*Problem statement*
Repeat every record below exactly, but leave out any pictures.

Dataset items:
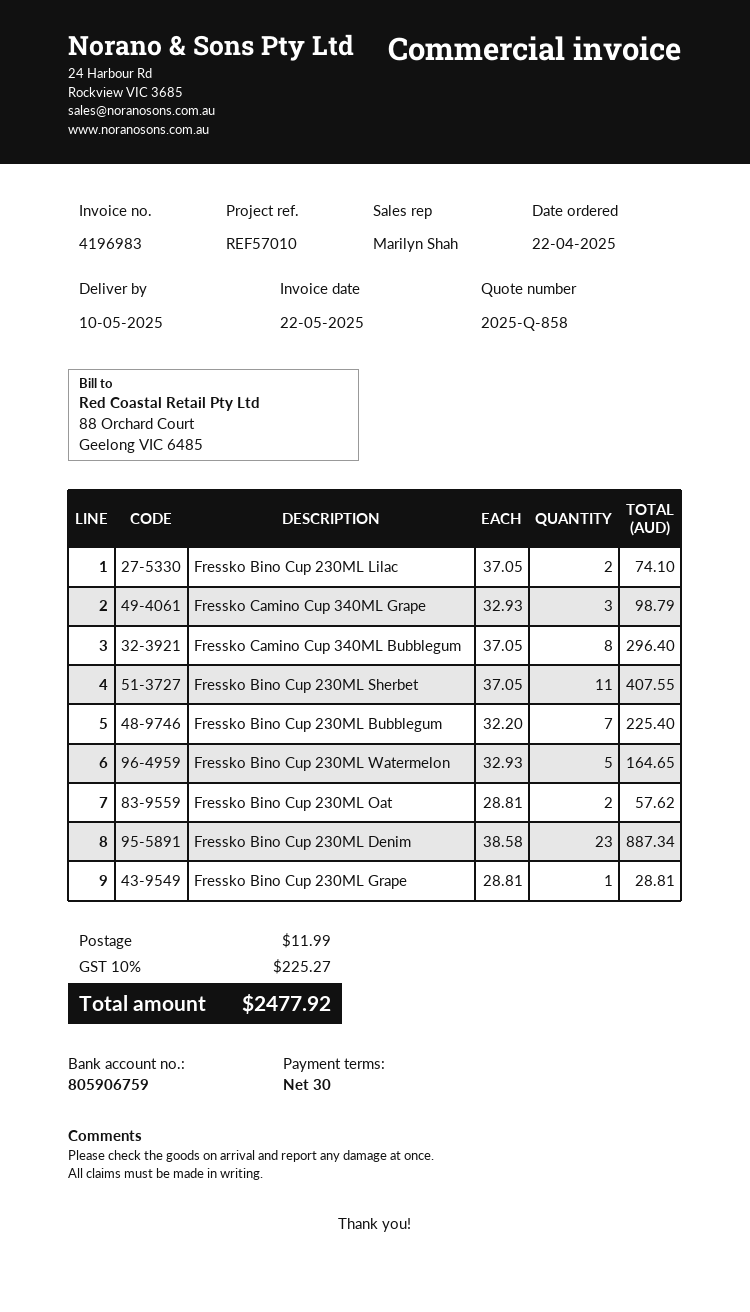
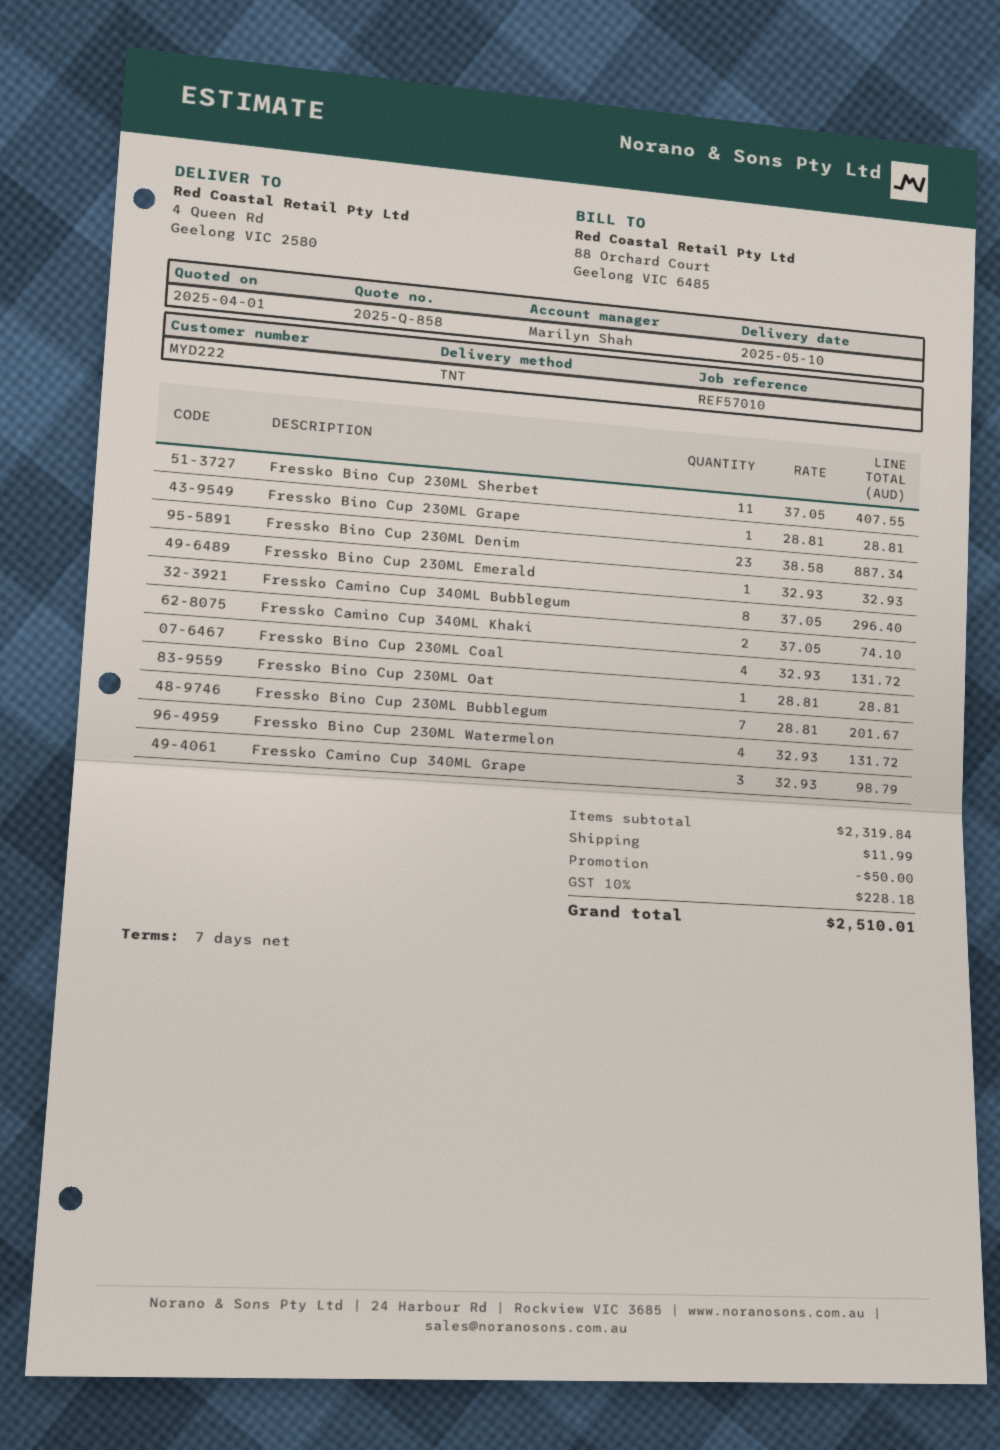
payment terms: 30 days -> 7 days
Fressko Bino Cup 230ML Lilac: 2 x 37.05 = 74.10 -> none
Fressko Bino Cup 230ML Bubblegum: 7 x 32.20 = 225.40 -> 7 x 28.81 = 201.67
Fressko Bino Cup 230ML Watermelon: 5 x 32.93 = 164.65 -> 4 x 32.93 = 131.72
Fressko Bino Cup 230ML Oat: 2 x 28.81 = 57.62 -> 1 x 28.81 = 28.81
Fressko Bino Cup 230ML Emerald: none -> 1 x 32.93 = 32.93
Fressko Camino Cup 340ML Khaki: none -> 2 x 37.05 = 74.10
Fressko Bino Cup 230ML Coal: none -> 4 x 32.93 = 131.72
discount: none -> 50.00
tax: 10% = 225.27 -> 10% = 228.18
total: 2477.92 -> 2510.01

*Answer to the exercise*
payment terms: 30 days -> 7 days
Fressko Bino Cup 230ML Lilac: 2 x 37.05 = 74.10 -> none
Fressko Bino Cup 230ML Bubblegum: 7 x 32.20 = 225.40 -> 7 x 28.81 = 201.67
Fressko Bino Cup 230ML Watermelon: 5 x 32.93 = 164.65 -> 4 x 32.93 = 131.72
Fressko Bino Cup 230ML Oat: 2 x 28.81 = 57.62 -> 1 x 28.81 = 28.81
Fressko Bino Cup 230ML Emerald: none -> 1 x 32.93 = 32.93
Fressko Camino Cup 340ML Khaki: none -> 2 x 37.05 = 74.10
Fressko Bino Cup 230ML Coal: none -> 4 x 32.93 = 131.72
discount: none -> 50.00
tax: 10% = 225.27 -> 10% = 228.18
total: 2477.92 -> 2510.01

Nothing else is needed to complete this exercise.